### Reading the given data as data frame

In [1]:
import pandas as pd

sales_df = pd.read_csv('Sales.csv')
products_df = pd.read_csv('Products.csv')
stores_df = pd.read_csv('Stores.csv')
exchange_rates_df = pd.read_csv('Exchange_Rates.csv')
customers_df = pd.read_csv('Customers.csv', encoding='latin1')

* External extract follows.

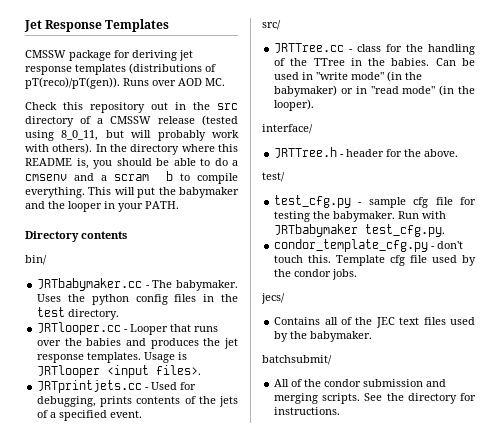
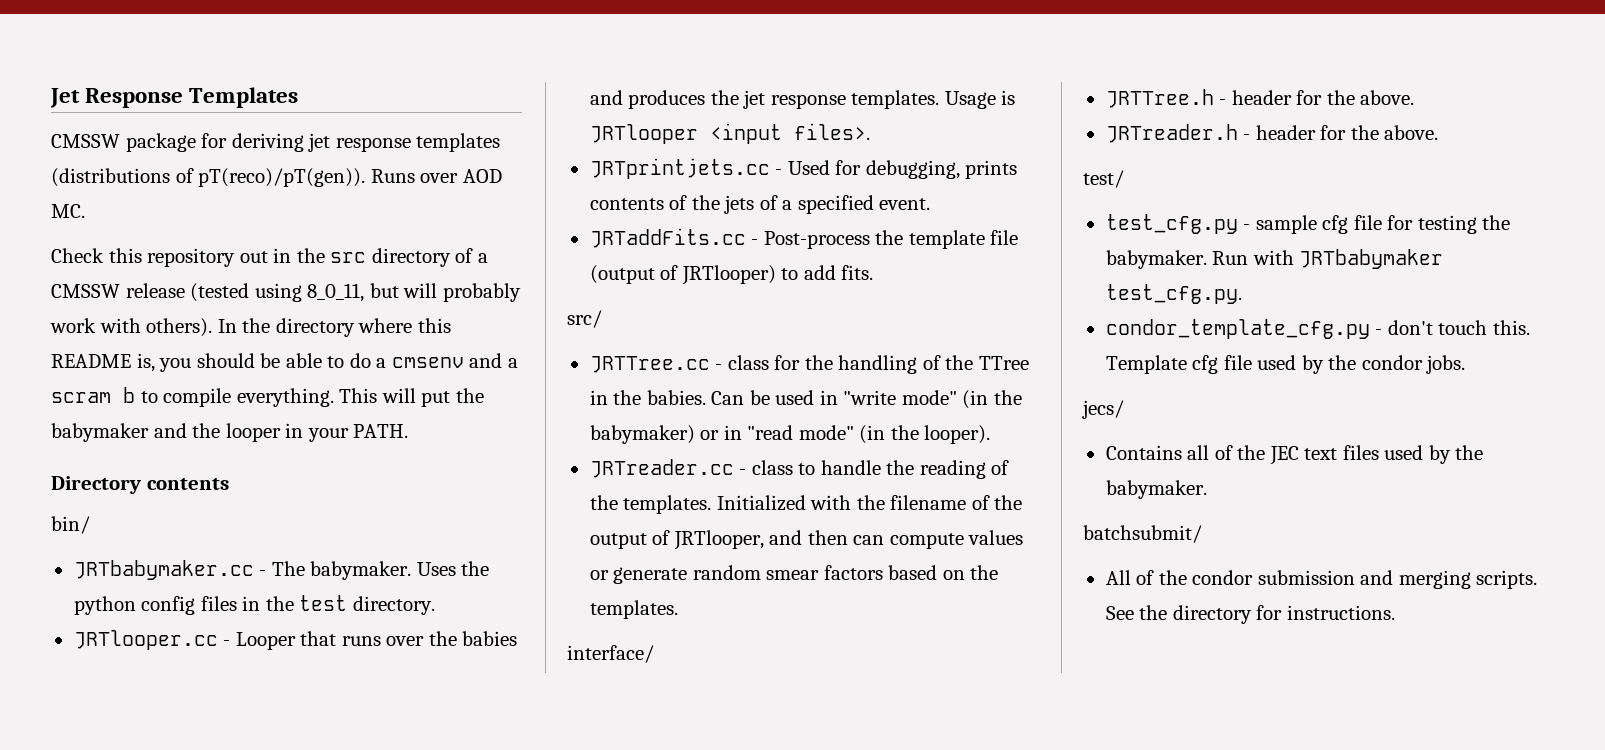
(143, 414) none -> [589,228,1019,249] [589,265,874,285] // JRTaddFits.cc - Post-process the template file (output of JRTlooper) to add fits.
(315, 105) none -> [589,459,1010,479] [589,495,1023,514] [589,530,1024,550] [589,565,999,584] [589,600,678,619] // JRTreader.cc - class to handle the reading of the templates. Initialized with the filename of the output of JRTlooper, and then can compute values or generate random smear factors based on the templates.
(459, 153) none -> [1105,124,1439,143] // JRTreader.h - header for the above.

### Handling Missing Values

In [2]:
sales_df = sales_df.drop(['Delivery Date'], axis=1)

In [3]:
stores_df['Square Meters'] = stores_df['Square Meters'].fillna(0)
customers_df['State Code'] = customers_df['State Code'].fillna('NAP')

### Formatting Data

In [4]:
def clean_currency_column(df, column_name):
    df[column_name] = (
        df[column_name]
        .str.replace('$', '', regex=False)  # Remove $
        .str.replace(',', '', regex=False)  # Remove commas
        .str.strip()                        # Remove leading and trailing spaces
        .astype(float)                      # Convert to float
    )

clean_currency_column(products_df, 'Unit Cost USD')
clean_currency_column(products_df, 'Unit Price USD')

In [5]:
def convert_to_datetime(df, column):
    df[column] = pd.to_datetime(df[column], format='%m/%d/%Y')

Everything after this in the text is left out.